Retype exactly what appears below from the line containing "display:flex; align-items:center; padding:11px" down to the line containing "background:#f5f6f8; padding:9px 0", keeping both end lines. Do not include pictures.

■ ■ ■ ■ ■

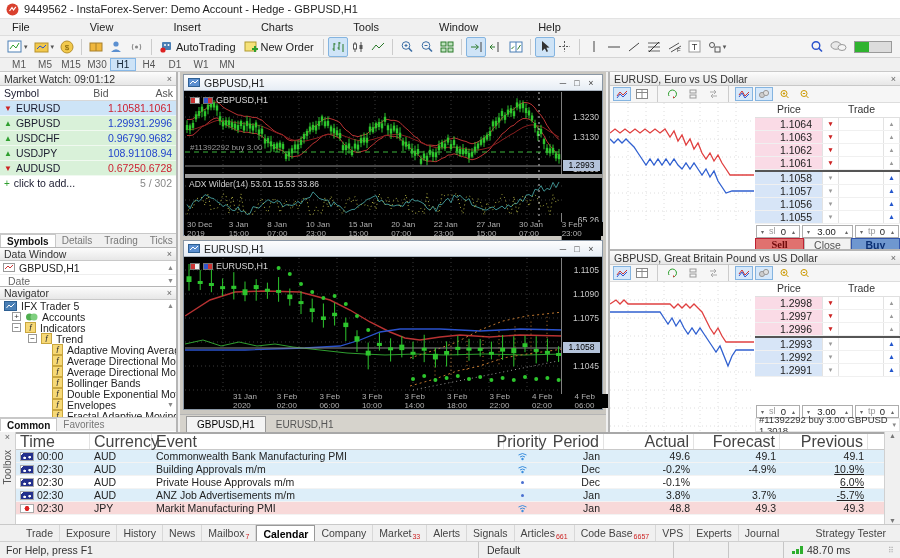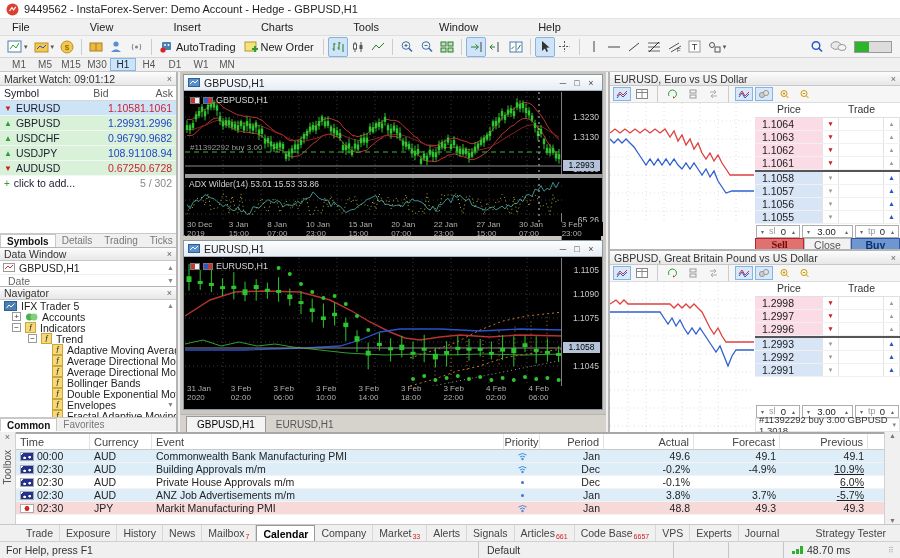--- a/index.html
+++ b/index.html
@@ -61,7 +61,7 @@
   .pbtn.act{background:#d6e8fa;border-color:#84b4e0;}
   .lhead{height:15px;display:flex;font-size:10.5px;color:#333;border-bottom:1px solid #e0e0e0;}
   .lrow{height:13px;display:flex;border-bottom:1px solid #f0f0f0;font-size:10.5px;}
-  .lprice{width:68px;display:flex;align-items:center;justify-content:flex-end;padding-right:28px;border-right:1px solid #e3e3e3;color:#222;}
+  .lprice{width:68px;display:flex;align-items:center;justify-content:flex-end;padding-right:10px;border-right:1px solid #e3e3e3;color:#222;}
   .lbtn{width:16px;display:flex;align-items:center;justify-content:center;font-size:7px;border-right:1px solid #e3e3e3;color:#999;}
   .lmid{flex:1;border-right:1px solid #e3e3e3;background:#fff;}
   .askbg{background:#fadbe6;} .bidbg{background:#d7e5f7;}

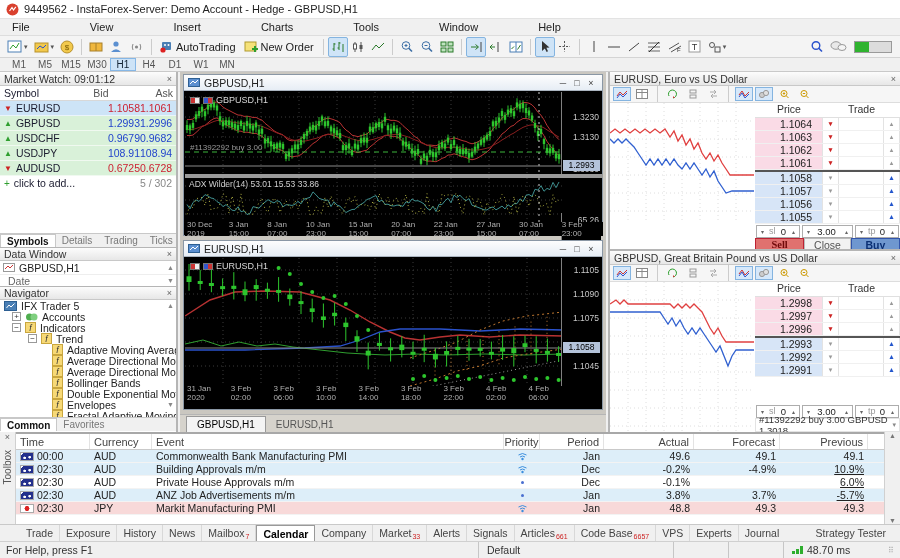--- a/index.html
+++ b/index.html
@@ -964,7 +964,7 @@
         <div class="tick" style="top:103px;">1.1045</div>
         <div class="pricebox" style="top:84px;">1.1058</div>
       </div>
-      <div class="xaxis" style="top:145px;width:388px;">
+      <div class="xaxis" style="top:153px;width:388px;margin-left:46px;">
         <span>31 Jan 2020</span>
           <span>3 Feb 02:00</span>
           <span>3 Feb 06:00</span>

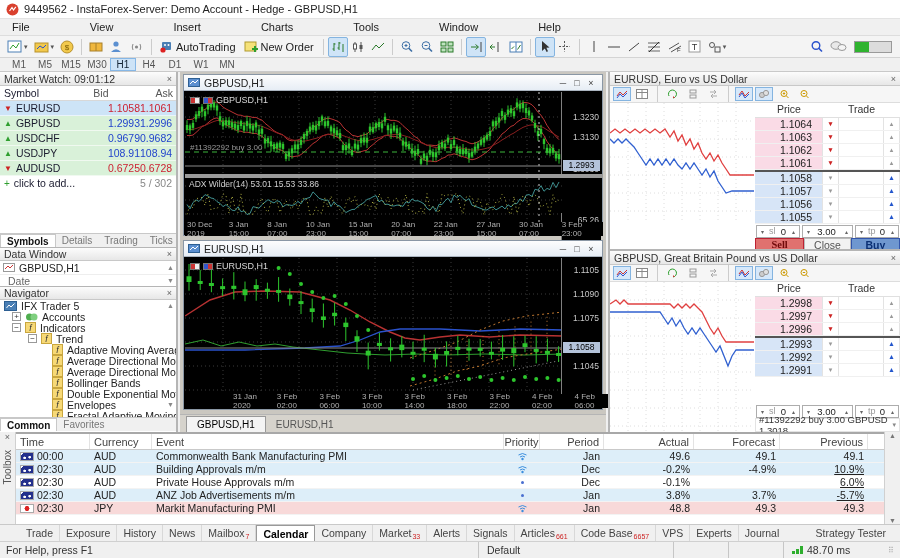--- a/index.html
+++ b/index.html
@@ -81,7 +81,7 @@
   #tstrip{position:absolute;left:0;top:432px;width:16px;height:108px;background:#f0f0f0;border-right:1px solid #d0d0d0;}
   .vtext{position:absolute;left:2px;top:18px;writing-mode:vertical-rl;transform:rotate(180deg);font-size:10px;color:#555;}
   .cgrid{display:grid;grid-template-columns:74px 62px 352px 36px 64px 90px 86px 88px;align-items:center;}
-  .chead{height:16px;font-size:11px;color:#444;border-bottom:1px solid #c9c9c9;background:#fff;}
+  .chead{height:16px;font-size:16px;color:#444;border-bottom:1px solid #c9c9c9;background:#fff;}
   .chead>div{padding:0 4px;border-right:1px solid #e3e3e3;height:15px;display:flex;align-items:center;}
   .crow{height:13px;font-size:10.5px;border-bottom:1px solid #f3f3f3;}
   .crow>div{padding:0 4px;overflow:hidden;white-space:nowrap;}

■ ■ ■ ■ ■

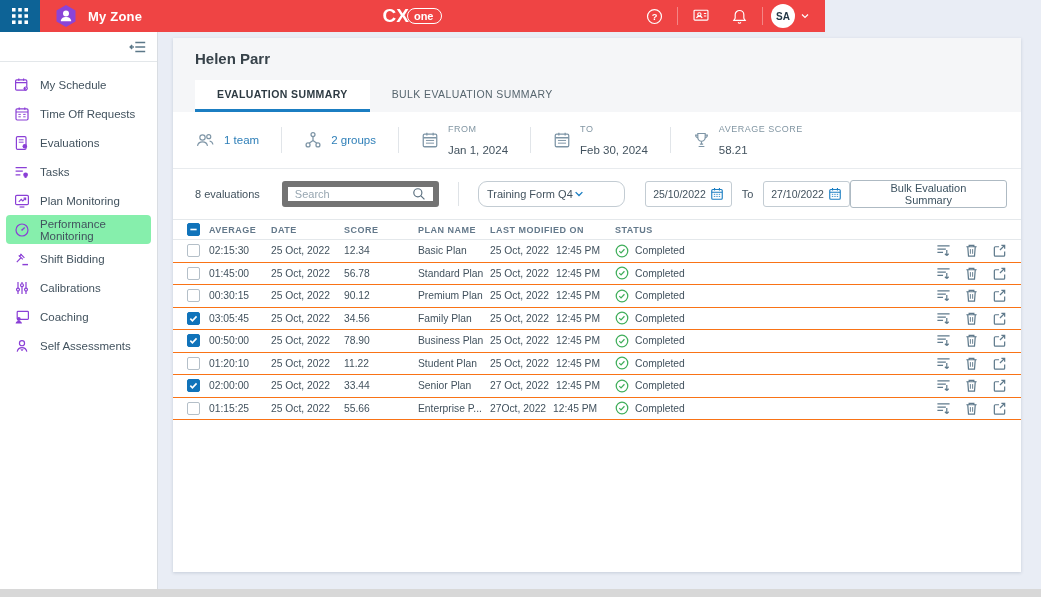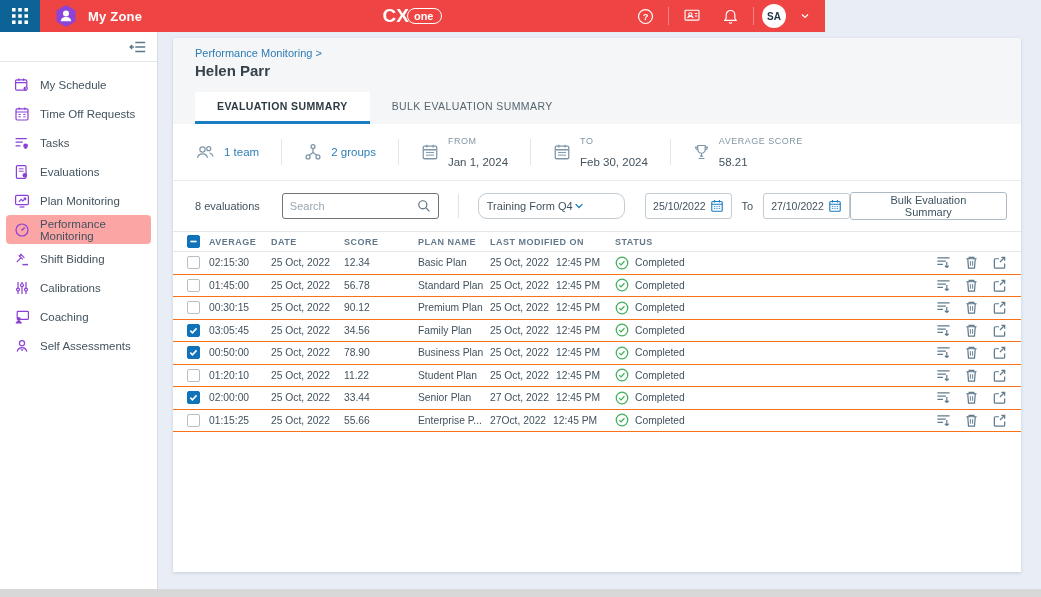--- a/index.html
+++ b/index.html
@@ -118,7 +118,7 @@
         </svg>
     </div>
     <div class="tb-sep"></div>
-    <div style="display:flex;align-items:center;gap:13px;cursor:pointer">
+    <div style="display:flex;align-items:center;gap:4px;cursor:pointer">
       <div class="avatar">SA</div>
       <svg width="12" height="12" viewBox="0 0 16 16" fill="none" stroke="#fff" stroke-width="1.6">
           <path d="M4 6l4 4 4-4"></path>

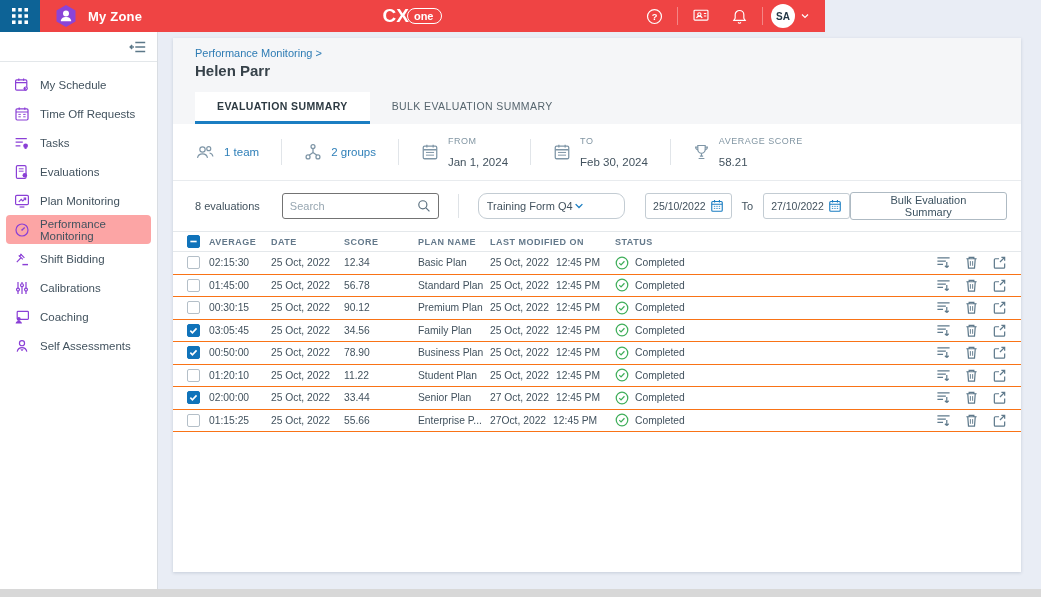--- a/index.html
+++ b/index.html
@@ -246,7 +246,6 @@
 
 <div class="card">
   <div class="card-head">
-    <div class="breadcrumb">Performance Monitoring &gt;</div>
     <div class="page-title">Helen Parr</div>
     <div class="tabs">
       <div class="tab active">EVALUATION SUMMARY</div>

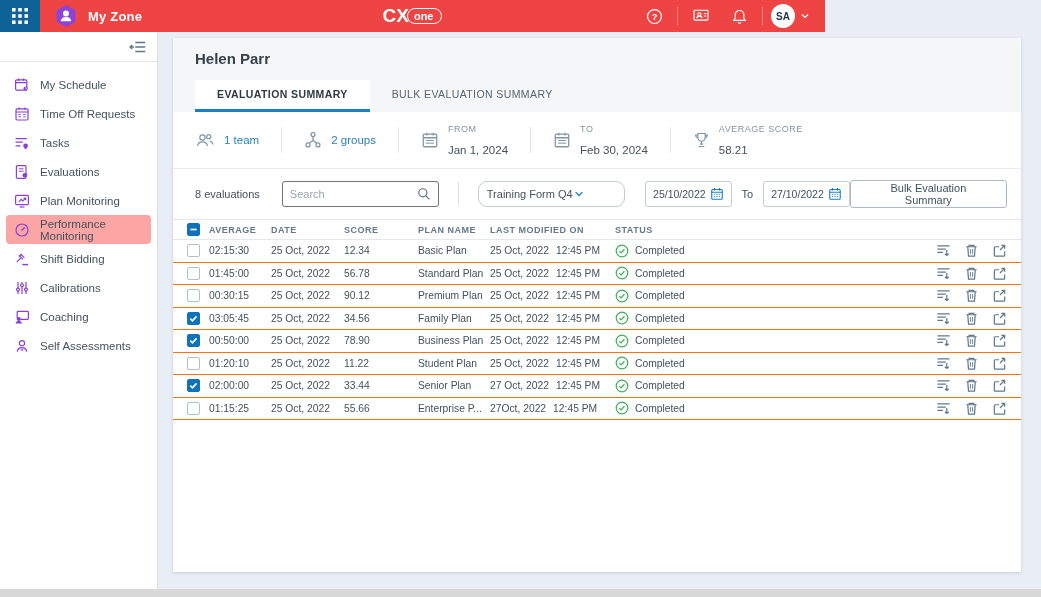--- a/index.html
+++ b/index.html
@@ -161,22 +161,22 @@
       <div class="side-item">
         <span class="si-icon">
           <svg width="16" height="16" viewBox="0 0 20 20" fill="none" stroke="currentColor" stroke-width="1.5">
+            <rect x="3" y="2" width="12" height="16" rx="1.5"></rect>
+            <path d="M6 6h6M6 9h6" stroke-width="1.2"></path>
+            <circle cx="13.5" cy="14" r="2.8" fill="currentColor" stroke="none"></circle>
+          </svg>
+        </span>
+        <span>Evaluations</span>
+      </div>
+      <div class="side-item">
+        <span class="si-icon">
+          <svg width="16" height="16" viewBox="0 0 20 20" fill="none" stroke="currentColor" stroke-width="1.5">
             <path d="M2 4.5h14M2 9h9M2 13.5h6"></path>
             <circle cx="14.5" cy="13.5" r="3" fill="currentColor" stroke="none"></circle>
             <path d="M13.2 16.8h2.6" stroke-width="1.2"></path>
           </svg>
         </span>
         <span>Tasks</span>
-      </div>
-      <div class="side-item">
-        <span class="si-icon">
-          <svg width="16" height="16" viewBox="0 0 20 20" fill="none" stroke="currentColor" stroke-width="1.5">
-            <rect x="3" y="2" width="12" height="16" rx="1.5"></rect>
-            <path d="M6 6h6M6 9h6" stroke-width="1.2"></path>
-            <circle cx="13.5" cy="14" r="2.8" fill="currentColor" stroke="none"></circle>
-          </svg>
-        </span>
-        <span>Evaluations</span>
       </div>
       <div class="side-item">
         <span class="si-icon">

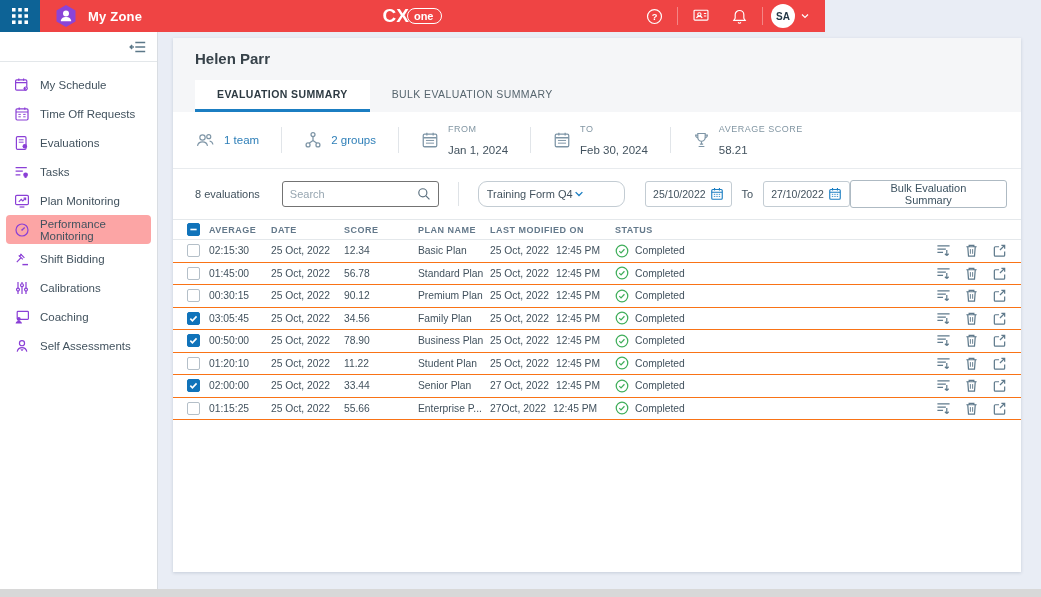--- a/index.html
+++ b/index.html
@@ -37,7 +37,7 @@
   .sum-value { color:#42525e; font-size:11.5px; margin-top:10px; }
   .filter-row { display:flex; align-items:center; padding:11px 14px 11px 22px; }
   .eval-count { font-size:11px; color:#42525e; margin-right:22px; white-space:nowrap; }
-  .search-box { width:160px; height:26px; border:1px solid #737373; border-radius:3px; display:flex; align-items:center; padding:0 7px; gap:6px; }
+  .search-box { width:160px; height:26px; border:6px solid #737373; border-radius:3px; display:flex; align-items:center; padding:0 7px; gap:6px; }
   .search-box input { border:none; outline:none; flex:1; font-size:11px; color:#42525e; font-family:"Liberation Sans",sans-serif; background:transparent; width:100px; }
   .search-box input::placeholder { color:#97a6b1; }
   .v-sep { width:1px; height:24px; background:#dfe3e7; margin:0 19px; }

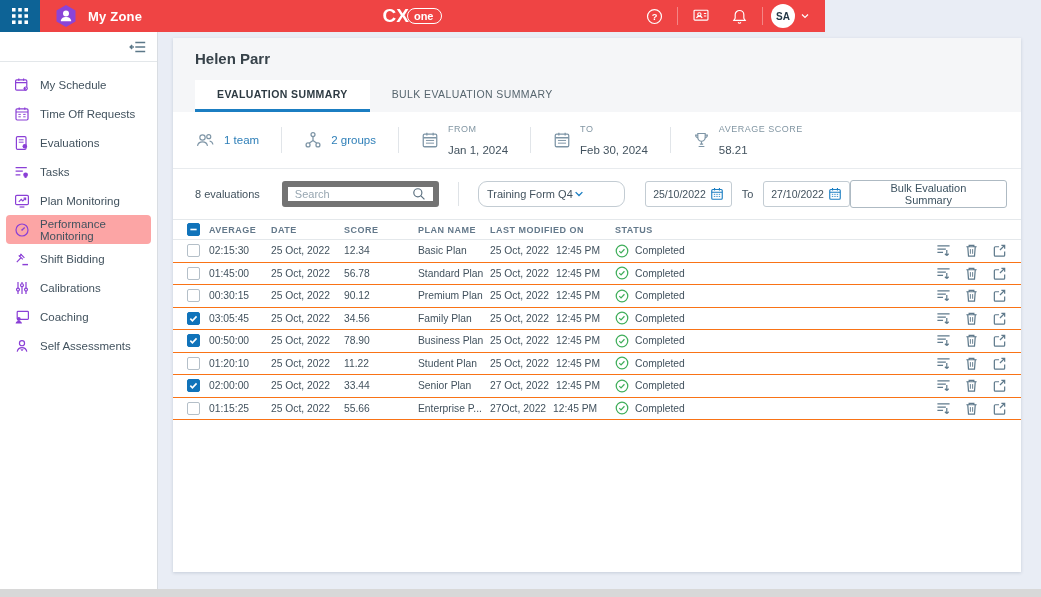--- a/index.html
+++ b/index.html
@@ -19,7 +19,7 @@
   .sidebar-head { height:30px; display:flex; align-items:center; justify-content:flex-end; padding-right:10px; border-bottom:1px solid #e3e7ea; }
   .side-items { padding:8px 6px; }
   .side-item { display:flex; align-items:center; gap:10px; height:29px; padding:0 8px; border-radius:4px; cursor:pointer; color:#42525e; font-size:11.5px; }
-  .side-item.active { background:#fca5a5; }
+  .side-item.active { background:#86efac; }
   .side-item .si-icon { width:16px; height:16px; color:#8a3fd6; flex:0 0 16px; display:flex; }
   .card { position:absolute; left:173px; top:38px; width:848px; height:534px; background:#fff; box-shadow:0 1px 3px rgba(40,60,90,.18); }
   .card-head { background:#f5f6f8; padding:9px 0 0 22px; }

■ ■ ■ ■ ■

• SOLUTION TO THE PROBLEM:
   .filter-row { display:flex; align-items:center; padding:11px 14px 11px 22px; }
   .eval-count { font-size:11px; color:#42525e; margin-right:22px; white-space:nowrap; }
-  .search-box { width:160px; height:26px; border:1px solid #737373; border-radius:3px; display:flex; align-items:center; padding:0 7px; gap:6px; }
+  .search-box { width:160px; height:26px; border:6px solid #737373; border-radius:3px; display:flex; align-items:center; padding:0 7px; gap:6px; }
   .search-box input { border:none; outline:none; flex:1; font-size:11px; color:#42525e; font-family:"Liberation Sans",sans-serif; background:transparent; width:100px; }
   .search-box input::placeholder { color:#97a6b1; }
   .v-sep { width:1px; height:24px; background:#dfe3e7; margin:0 19px; }

--- a/index.html
+++ b/index.html
@@ -19,7 +19,7 @@
   .sidebar-head { height:30px; display:flex; align-items:center; justify-content:flex-end; padding-right:10px; border-bottom:1px solid #e3e7ea; }
   .side-items { padding:8px 6px; }
   .side-item { display:flex; align-items:center; gap:10px; height:29px; padding:0 8px; border-radius:4px; cursor:pointer; color:#42525e; font-size:11.5px; }
-  .side-item.active { background:#fca5a5; }
+  .side-item.active { background:#86efac; }
   .side-item .si-icon { width:16px; height:16px; color:#8a3fd6; flex:0 0 16px; display:flex; }
   .card { position:absolute; left:173px; top:38px; width:848px; height:534px; background:#fff; box-shadow:0 1px 3px rgba(40,60,90,.18); }
   .card-head { background:#f5f6f8; padding:9px 0 0 22px; }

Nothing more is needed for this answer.